▶ **Supplied information**:
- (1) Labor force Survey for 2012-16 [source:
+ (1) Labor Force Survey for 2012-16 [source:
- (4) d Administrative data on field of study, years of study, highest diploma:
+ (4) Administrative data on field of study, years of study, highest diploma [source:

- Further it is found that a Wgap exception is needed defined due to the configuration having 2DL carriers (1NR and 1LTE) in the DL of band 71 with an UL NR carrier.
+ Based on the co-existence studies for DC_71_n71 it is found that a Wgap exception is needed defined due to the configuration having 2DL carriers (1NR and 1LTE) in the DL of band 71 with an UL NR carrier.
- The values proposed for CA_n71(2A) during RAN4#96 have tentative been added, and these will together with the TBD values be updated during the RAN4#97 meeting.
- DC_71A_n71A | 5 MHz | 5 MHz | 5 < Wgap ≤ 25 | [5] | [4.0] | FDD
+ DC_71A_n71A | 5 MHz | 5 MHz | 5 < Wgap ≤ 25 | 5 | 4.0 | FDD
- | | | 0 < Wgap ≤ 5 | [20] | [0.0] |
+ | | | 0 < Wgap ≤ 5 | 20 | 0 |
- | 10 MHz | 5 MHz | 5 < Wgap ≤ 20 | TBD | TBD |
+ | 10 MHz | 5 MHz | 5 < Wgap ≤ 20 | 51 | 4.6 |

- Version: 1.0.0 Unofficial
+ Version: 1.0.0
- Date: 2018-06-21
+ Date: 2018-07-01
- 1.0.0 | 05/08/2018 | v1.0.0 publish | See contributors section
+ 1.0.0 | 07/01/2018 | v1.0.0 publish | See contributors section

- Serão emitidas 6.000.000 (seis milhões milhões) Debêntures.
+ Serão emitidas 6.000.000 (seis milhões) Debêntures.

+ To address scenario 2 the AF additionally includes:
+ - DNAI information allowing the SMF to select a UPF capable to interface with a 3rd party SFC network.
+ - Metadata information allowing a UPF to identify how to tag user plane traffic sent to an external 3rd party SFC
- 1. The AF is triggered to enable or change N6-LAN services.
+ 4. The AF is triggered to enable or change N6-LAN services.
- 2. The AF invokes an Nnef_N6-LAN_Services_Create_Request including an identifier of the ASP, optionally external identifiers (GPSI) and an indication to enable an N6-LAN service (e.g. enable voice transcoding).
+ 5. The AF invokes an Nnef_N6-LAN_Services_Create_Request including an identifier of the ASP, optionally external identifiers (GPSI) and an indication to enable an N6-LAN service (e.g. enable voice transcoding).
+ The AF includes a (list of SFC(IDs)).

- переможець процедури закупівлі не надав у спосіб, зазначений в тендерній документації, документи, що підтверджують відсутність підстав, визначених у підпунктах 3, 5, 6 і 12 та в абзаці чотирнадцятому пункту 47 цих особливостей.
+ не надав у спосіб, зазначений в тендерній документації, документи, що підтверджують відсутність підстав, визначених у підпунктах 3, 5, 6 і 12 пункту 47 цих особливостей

▶ **Exercise description**:
Please return the data above in full, without altering a single line.

▶ **Reply**:
- (1) Labor force Survey for 2012-16 [source:
+ (1) Labor Force Survey for 2012-16 [source:
- (4) d Administrative data on field of study, years of study, highest diploma:
+ (4) Administrative data on field of study, years of study, highest diploma [source:

- Further it is found that a Wgap exception is needed defined due to the configuration having 2DL carriers (1NR and 1LTE) in the DL of band 71 with an UL NR carrier.
+ Based on the co-existence studies for DC_71_n71 it is found that a Wgap exception is needed defined due to the configuration having 2DL carriers (1NR and 1LTE) in the DL of band 71 with an UL NR carrier.
- The values proposed for CA_n71(2A) during RAN4#96 have tentative been added, and these will together with the TBD values be updated during the RAN4#97 meeting.
- DC_71A_n71A | 5 MHz | 5 MHz | 5 < Wgap ≤ 25 | [5] | [4.0] | FDD
+ DC_71A_n71A | 5 MHz | 5 MHz | 5 < Wgap ≤ 25 | 5 | 4.0 | FDD
- | | | 0 < Wgap ≤ 5 | [20] | [0.0] |
+ | | | 0 < Wgap ≤ 5 | 20 | 0 |
- | 10 MHz | 5 MHz | 5 < Wgap ≤ 20 | TBD | TBD |
+ | 10 MHz | 5 MHz | 5 < Wgap ≤ 20 | 51 | 4.6 |

- Version: 1.0.0 Unofficial
+ Version: 1.0.0
- Date: 2018-06-21
+ Date: 2018-07-01
- 1.0.0 | 05/08/2018 | v1.0.0 publish | See contributors section
+ 1.0.0 | 07/01/2018 | v1.0.0 publish | See contributors section

- Serão emitidas 6.000.000 (seis milhões milhões) Debêntures.
+ Serão emitidas 6.000.000 (seis milhões) Debêntures.

+ To address scenario 2 the AF additionally includes:
+ - DNAI information allowing the SMF to select a UPF capable to interface with a 3rd party SFC network.
+ - Metadata information allowing a UPF to identify how to tag user plane traffic sent to an external 3rd party SFC
- 1. The AF is triggered to enable or change N6-LAN services.
+ 4. The AF is triggered to enable or change N6-LAN services.
- 2. The AF invokes an Nnef_N6-LAN_Services_Create_Request including an identifier of the ASP, optionally external identifiers (GPSI) and an indication to enable an N6-LAN service (e.g. enable voice transcoding).
+ 5. The AF invokes an Nnef_N6-LAN_Services_Create_Request including an identifier of the ASP, optionally external identifiers (GPSI) and an indication to enable an N6-LAN service (e.g. enable voice transcoding).
+ The AF includes a (list of SFC(IDs)).

- переможець процедури закупівлі не надав у спосіб, зазначений в тендерній документації, документи, що підтверджують відсутність підстав, визначених у підпунктах 3, 5, 6 і 12 та в абзаці чотирнадцятому пункту 47 цих особливостей.
+ не надав у спосіб, зазначений в тендерній документації, документи, що підтверджують відсутність підстав, визначених у підпунктах 3, 5, 6 і 12 пункту 47 цих особливостей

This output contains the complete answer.